Originially appeared on Huffington Post

Ten years ago today, the United States Congress, in a remarkable display of compassion and bipartisanship, passed overwhelmingly legislation that established an historic and transforming global health program now known as PEPFAR— the President’s Emergency Plan for AIDS Relief.

The U.S. President’s Emergency Plan for AIDS Relief (PEPFAR) is in its 10th year of helping HIV and AIDS-infected and -affected populations get access to prevention, care and treatment services. PEPFAR, the largest effort by any nation to combat a single disease, is working to achieve former Secretary of State Clinton’s vision of creating an AIDS-free generation. Photo Credit: EGPAF/James Pursey

At the time that PEPFAR was conceived of and then established during the George W. Bush administration, the world was witnessing first-hand the destruction of an entire generation of individuals in the prime years of their lives and the reversal of remarkable health and development gains, particularly in sub-Saharan Africa and to a lesser extent in other developing nations. Rates of new HIV infections were rising rapidly, and hospitals, communities, and families were often too under-resourced and overwhelmed to cope with the enormity of this burden. At that time in 2003, despite the availability of life-saving antiretroviral therapy (ART) in most countries in the developed world, in southern Africa and other regions of the developing world, an HIV diagnosis meant a virtual death sentence, since few had access to such drugs.
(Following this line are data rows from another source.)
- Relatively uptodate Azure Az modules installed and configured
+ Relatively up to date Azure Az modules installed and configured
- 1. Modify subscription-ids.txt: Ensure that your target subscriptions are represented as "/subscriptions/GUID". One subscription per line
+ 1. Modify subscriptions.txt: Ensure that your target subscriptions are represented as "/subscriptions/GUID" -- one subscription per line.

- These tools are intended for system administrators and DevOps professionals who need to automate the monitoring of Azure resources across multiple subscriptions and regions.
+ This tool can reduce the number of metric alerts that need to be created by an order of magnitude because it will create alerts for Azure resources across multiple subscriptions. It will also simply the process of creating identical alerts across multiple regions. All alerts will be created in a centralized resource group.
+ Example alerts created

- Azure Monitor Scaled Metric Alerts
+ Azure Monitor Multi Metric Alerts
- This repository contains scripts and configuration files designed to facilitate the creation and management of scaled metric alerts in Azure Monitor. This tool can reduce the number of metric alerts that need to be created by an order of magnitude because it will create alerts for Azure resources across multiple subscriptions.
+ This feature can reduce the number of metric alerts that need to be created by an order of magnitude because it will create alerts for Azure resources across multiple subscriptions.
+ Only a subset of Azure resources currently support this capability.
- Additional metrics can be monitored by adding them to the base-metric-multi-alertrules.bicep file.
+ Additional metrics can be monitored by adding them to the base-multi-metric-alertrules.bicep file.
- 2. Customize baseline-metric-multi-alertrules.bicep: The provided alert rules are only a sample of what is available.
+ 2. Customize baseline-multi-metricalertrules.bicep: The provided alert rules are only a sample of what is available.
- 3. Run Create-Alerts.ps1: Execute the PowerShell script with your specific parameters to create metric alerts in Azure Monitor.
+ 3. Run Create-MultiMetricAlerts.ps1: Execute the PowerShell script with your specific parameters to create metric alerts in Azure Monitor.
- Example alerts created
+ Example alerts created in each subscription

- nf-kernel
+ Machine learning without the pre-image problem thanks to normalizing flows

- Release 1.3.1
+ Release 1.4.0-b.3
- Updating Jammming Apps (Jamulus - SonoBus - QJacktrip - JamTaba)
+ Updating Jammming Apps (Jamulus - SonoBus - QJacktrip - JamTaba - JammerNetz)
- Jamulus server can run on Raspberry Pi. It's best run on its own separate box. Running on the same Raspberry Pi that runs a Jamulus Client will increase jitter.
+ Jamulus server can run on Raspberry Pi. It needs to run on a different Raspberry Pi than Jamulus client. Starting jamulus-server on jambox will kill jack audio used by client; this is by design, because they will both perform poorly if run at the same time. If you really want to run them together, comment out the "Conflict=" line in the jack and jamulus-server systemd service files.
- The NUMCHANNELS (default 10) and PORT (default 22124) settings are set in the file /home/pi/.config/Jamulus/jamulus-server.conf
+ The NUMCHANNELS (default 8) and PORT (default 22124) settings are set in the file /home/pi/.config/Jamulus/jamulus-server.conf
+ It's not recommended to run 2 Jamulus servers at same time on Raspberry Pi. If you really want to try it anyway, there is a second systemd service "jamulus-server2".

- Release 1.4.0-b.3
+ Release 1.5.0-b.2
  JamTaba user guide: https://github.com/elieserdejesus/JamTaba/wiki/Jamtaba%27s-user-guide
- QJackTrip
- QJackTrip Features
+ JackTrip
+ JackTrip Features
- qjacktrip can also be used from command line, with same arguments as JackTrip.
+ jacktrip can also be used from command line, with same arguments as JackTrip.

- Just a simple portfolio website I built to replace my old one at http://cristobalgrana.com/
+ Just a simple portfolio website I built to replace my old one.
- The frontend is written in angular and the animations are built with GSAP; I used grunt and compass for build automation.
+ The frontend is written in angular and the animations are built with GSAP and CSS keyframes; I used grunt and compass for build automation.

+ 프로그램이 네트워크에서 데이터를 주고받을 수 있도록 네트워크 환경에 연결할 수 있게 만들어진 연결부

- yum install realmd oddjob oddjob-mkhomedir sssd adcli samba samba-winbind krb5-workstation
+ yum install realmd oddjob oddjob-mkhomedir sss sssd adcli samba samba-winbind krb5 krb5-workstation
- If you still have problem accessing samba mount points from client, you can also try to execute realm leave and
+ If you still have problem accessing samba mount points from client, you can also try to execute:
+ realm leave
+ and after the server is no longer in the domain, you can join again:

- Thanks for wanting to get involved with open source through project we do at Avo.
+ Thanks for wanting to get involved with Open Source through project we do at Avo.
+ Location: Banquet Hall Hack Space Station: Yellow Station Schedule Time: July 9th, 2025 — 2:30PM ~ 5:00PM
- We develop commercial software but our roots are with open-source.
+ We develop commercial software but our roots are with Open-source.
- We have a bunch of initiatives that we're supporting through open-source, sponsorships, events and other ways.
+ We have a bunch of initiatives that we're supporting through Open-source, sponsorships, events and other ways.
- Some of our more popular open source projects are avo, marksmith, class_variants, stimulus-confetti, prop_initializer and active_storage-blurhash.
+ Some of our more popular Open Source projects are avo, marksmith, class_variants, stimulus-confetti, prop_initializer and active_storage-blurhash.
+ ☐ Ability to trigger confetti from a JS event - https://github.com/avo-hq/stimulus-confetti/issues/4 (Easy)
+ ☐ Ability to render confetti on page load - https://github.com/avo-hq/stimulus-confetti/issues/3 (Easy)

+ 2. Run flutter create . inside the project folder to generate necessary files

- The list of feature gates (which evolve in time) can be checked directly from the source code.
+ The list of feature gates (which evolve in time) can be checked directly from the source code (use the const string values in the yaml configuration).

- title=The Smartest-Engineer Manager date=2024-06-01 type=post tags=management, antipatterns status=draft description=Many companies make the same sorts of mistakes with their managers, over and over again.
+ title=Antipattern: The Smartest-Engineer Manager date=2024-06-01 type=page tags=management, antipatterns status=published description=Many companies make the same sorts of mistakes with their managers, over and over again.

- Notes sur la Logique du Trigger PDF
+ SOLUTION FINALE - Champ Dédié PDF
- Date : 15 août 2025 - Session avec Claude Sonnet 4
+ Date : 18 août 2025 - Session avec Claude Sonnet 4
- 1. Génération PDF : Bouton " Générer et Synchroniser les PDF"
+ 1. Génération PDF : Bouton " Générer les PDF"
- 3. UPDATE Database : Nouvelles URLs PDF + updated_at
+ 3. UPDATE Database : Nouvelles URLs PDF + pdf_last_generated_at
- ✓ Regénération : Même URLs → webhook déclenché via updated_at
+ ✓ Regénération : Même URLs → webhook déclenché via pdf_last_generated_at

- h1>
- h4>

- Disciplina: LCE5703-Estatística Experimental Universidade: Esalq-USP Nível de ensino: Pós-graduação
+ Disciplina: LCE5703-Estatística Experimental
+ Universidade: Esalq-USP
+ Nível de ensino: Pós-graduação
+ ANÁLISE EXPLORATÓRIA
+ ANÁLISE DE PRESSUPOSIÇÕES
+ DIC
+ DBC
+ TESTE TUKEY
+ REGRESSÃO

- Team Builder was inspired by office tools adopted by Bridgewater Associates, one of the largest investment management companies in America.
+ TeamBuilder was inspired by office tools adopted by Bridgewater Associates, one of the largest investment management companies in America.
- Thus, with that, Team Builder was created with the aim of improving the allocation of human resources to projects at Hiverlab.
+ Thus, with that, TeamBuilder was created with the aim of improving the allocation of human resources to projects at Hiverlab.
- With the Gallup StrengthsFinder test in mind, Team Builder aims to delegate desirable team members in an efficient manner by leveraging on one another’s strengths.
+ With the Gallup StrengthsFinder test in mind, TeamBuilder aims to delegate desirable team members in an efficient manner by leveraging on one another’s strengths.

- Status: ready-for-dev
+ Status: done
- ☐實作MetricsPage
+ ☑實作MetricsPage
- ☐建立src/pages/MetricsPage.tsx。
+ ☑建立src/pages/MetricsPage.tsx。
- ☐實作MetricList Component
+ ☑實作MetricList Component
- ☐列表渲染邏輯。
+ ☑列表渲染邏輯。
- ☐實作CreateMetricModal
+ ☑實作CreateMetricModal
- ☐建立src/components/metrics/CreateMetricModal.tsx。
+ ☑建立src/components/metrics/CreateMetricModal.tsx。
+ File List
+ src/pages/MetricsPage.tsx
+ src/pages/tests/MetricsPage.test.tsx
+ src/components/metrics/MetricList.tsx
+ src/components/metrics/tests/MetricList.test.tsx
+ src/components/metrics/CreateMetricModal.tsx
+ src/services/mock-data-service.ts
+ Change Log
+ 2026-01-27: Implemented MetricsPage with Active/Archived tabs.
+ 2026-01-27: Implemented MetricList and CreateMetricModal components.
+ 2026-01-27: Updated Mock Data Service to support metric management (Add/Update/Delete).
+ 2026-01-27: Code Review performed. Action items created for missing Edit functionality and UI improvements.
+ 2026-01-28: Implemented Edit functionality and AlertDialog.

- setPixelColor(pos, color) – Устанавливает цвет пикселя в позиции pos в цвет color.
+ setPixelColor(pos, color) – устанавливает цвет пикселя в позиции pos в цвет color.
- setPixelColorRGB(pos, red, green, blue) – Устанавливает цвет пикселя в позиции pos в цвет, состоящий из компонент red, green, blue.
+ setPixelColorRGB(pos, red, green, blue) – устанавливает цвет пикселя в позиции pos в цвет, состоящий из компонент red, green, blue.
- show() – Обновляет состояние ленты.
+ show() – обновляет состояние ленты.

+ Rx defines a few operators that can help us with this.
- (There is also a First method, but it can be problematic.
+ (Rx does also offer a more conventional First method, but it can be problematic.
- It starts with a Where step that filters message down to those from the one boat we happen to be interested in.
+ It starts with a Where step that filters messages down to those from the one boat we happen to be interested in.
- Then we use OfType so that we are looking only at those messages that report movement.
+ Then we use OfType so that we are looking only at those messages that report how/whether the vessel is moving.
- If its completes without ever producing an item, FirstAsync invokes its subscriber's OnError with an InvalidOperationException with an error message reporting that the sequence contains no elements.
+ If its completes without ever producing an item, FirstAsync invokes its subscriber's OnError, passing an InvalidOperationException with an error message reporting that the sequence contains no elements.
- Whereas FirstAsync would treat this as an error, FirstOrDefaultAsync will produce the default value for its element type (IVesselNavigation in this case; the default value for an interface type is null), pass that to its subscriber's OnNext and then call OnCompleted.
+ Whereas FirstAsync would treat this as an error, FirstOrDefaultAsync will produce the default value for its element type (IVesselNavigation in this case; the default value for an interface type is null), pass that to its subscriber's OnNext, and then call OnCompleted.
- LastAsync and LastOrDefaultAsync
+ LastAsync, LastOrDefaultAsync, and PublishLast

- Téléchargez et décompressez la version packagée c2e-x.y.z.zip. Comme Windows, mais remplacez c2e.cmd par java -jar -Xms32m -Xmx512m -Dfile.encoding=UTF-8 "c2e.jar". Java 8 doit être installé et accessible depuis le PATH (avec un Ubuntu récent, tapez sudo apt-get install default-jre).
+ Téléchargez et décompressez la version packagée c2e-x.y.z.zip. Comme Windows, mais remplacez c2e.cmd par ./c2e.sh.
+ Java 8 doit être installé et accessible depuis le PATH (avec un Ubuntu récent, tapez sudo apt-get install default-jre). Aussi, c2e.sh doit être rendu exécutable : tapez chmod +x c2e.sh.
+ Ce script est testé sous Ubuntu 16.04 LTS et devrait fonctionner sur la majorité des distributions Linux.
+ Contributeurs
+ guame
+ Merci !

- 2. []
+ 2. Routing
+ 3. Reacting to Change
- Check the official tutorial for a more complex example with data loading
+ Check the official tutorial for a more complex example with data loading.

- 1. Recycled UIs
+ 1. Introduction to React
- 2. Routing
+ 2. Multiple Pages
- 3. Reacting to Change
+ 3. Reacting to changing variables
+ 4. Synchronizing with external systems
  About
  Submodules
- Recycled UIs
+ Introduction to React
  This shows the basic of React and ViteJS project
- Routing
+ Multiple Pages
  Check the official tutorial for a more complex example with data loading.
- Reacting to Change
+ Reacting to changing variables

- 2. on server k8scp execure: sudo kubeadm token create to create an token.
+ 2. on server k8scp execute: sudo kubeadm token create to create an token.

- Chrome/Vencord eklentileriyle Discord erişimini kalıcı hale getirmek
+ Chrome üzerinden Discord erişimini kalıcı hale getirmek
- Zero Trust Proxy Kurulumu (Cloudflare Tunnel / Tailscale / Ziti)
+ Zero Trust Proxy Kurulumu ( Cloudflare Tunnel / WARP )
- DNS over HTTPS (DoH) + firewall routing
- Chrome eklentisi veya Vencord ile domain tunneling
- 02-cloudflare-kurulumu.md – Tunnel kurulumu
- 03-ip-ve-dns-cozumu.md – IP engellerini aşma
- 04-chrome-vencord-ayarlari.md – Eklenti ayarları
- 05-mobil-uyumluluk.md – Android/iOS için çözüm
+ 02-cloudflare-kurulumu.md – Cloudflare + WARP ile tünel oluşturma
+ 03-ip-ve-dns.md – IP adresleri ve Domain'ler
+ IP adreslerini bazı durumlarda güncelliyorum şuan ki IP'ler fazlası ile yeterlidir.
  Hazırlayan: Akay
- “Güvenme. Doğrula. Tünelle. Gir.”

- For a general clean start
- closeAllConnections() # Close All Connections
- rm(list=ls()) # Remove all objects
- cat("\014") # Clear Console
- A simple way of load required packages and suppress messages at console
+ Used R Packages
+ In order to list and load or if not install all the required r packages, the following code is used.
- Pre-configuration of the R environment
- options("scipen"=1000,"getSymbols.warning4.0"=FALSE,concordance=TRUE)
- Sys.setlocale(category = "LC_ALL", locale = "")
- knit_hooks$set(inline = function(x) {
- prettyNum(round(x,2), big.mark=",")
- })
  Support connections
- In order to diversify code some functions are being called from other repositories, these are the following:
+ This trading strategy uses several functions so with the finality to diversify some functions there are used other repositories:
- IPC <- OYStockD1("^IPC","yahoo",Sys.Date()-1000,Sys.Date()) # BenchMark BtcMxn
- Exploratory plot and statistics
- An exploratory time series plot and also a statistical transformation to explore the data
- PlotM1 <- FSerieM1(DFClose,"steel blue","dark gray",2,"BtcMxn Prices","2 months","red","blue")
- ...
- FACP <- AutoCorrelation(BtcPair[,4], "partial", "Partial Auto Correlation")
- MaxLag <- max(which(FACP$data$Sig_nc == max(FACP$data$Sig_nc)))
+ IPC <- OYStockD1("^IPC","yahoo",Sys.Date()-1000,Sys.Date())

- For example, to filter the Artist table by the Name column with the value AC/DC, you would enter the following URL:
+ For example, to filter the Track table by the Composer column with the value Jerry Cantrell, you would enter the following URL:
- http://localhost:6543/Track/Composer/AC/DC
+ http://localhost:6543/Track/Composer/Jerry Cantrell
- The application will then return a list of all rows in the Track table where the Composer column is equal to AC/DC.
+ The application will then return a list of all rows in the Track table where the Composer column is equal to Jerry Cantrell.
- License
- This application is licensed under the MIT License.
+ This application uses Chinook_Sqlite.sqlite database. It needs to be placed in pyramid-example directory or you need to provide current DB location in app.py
Today, as we mark the 10th anniversary of PEPFAR, the situation has changed dramatically. Plummeting life expectancy rates in much of Africa have been reversed; HIV-infected, but healthy, fathers and mothers who are receiving therapy are able to return to work, care for their families, and spur economic development. Doctors, nurses, and community health workers, who once had little to offer their patients beyond a more dignified death, are delivering life-saving ART to millions of people. AIDS-related mortality has declined by more than 26 percent since its peak in 2005. Where despair once cut a devastating swath through so many communities and countries, hope has been renewed.

With regard to the prevention of HIV infection, globally, in the decade since PEPFAR began, new HIV infections have declined by nearly 19 percent. Between 2009 and 2011, new HIV infections among children, still an important component of the epidemic in many southern African countries and other regions in the developing world, declined by 24 percent globally, compared to a 23 percent decline in the previous six years. Not only is progress happening, but its pace is accelerating.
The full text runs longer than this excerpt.